▶ TASK REQUIREMENTS: Every line from the opening of the records to the line with "Related: Issue #27" should be restated exactly, with both ends included and the pictures left out.

─── DATA TO PROCESS

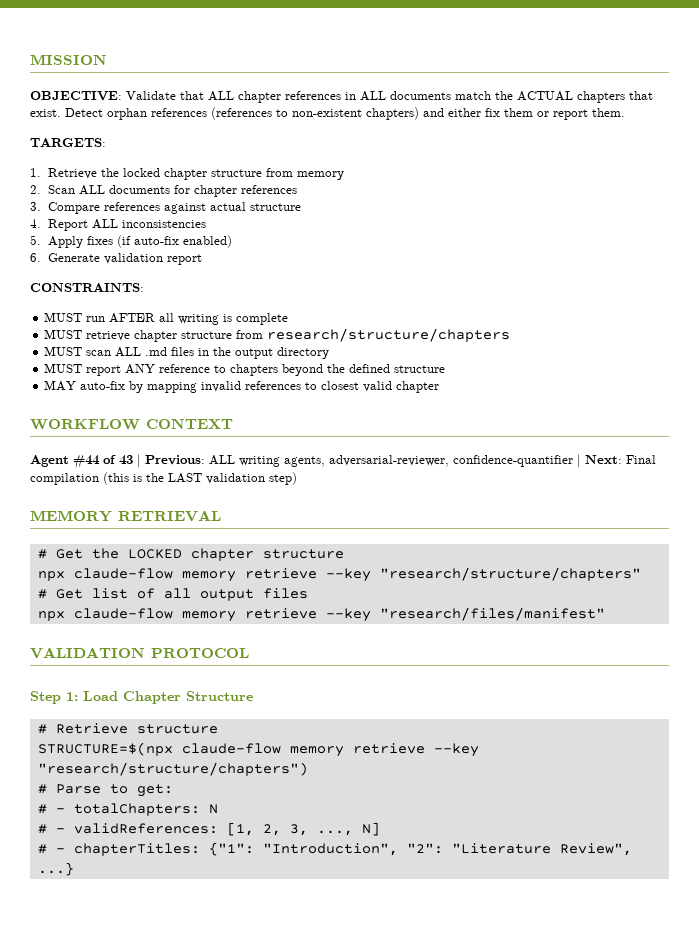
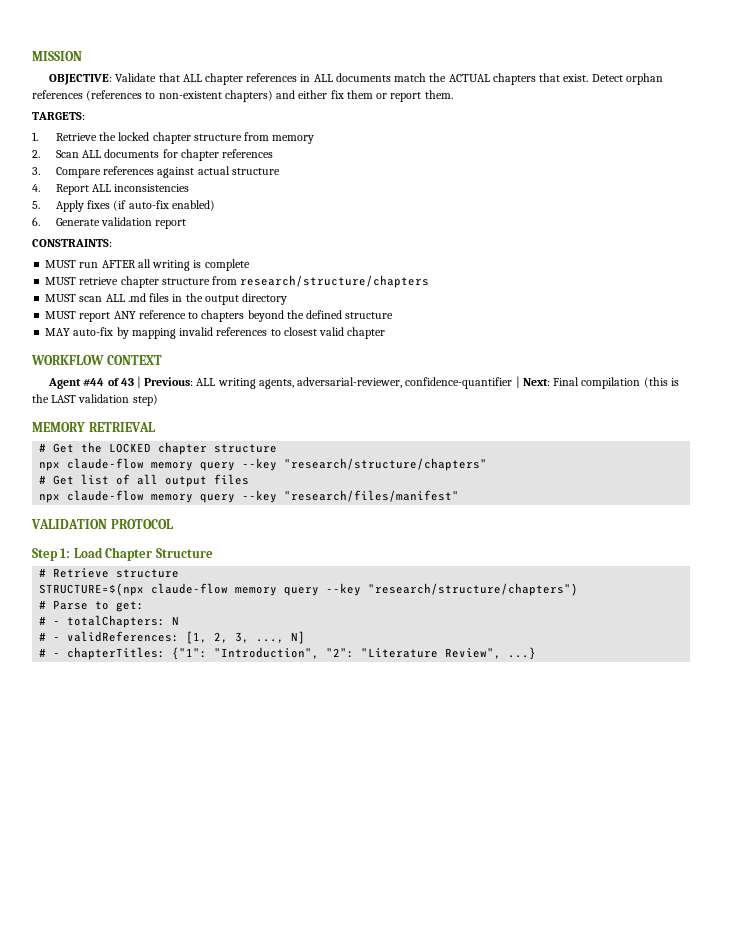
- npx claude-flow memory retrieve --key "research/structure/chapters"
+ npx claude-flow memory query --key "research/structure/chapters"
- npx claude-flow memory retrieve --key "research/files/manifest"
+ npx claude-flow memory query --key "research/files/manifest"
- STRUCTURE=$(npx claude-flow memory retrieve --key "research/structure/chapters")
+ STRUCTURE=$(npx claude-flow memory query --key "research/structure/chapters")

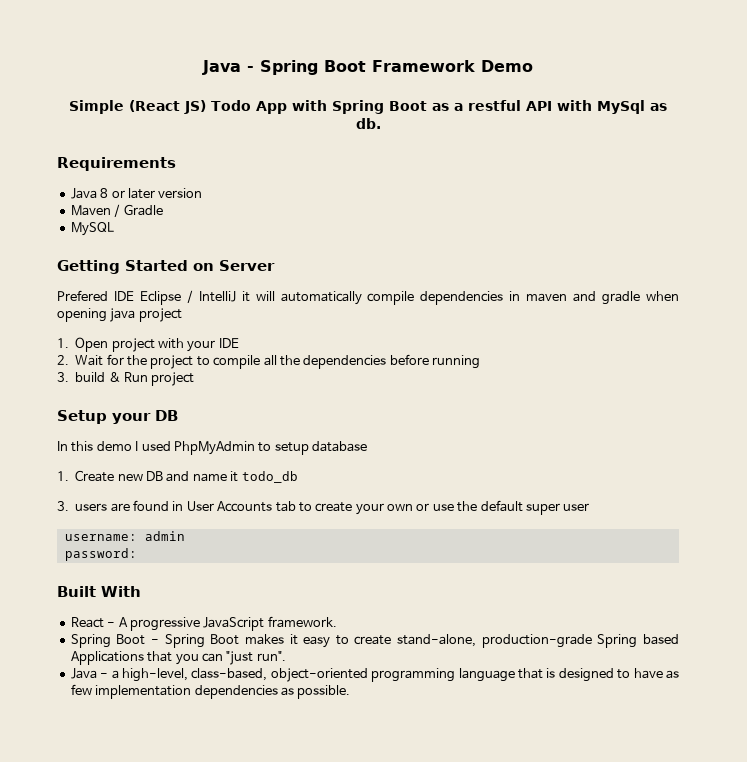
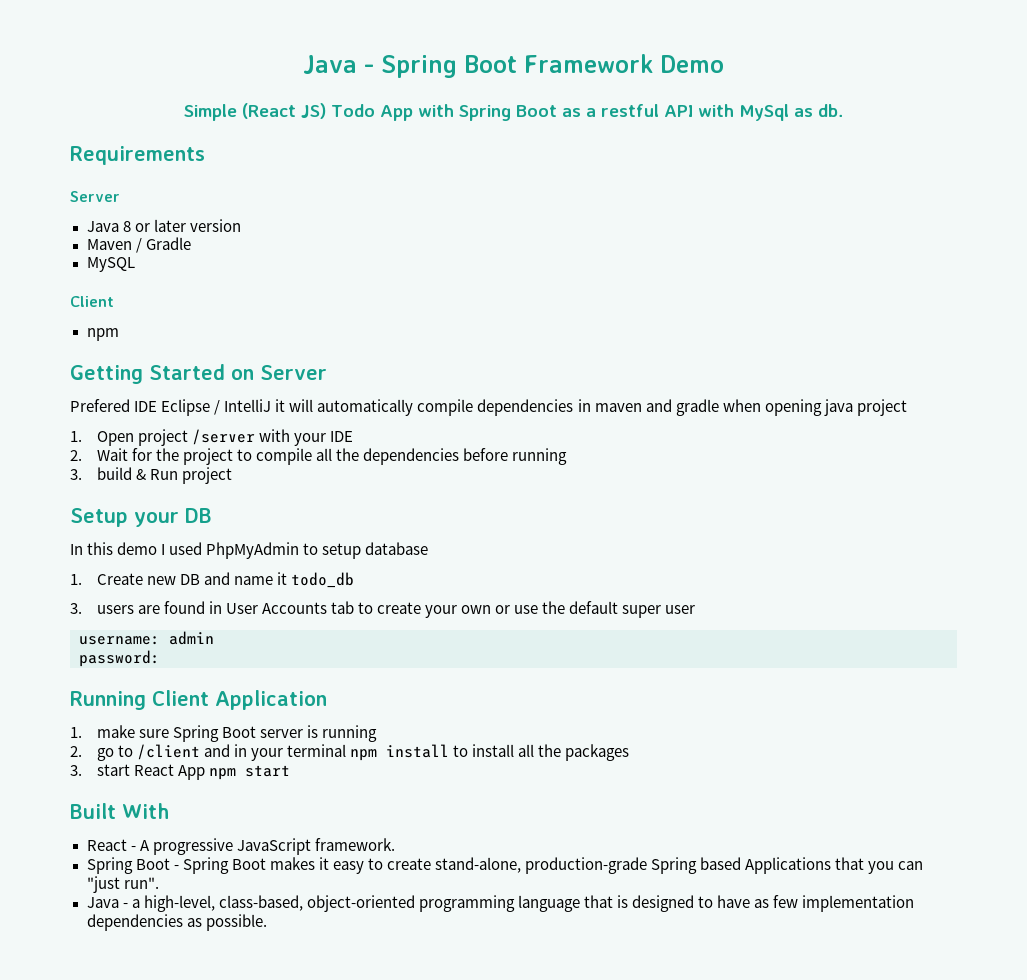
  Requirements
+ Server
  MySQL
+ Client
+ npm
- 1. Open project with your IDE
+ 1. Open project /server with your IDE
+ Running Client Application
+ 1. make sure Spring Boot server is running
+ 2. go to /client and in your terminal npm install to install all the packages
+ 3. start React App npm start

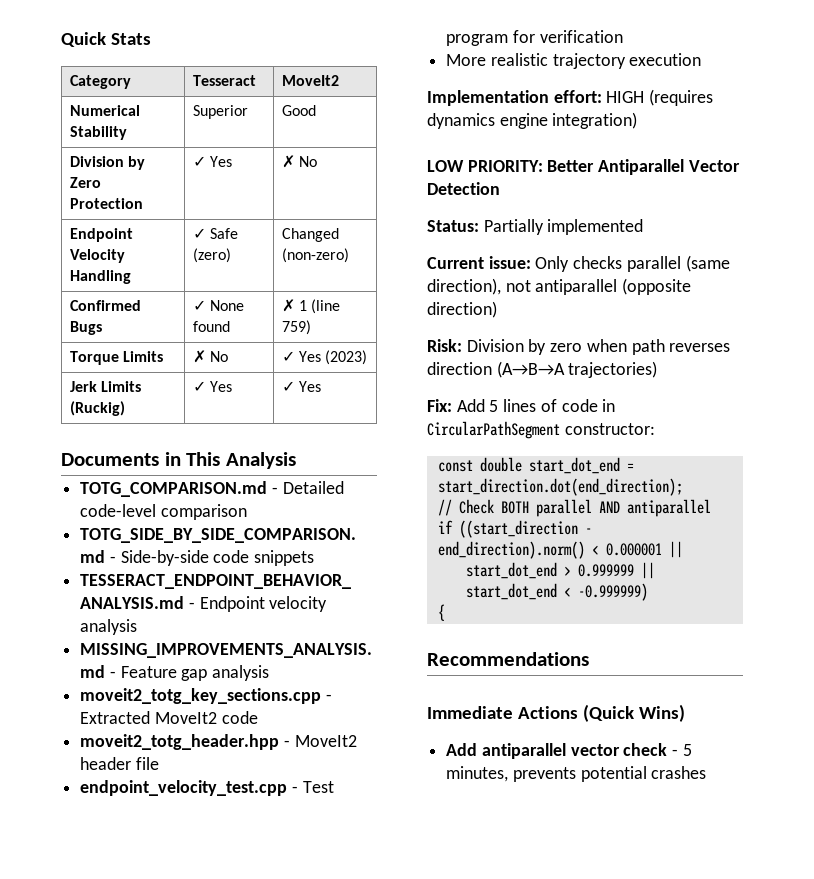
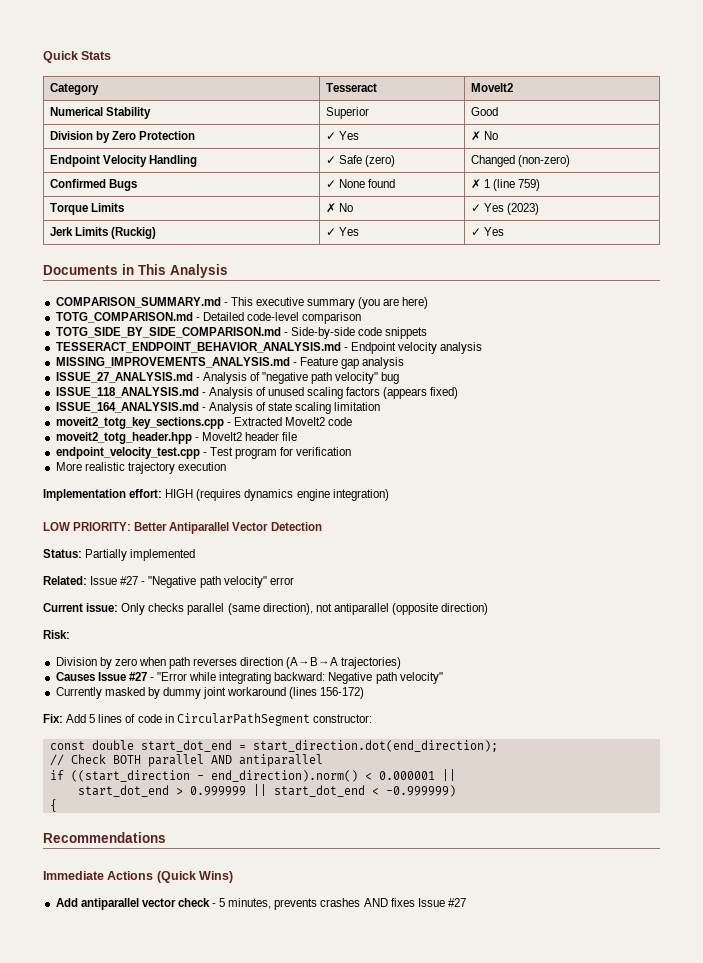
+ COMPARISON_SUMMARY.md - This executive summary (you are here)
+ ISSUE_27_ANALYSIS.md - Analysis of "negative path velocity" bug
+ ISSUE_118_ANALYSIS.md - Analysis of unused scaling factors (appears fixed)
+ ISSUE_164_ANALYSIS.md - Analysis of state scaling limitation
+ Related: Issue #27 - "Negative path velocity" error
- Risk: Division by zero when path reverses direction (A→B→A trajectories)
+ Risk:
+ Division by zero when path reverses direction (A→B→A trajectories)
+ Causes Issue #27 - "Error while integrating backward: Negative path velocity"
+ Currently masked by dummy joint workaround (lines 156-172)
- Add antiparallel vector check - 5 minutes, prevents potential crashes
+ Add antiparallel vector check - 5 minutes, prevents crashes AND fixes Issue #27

──────

▶ RESPONSE BELOW:
- npx claude-flow memory retrieve --key "research/structure/chapters"
+ npx claude-flow memory query --key "research/structure/chapters"
- npx claude-flow memory retrieve --key "research/files/manifest"
+ npx claude-flow memory query --key "research/files/manifest"
- STRUCTURE=$(npx claude-flow memory retrieve --key "research/structure/chapters")
+ STRUCTURE=$(npx claude-flow memory query --key "research/structure/chapters")

  Requirements
+ Server
  MySQL
+ Client
+ npm
- 1. Open project with your IDE
+ 1. Open project /server with your IDE
+ Running Client Application
+ 1. make sure Spring Boot server is running
+ 2. go to /client and in your terminal npm install to install all the packages
+ 3. start React App npm start

+ COMPARISON_SUMMARY.md - This executive summary (you are here)
+ ISSUE_27_ANALYSIS.md - Analysis of "negative path velocity" bug
+ ISSUE_118_ANALYSIS.md - Analysis of unused scaling factors (appears fixed)
+ ISSUE_164_ANALYSIS.md - Analysis of state scaling limitation
+ Related: Issue #27 - "Negative path velocity" error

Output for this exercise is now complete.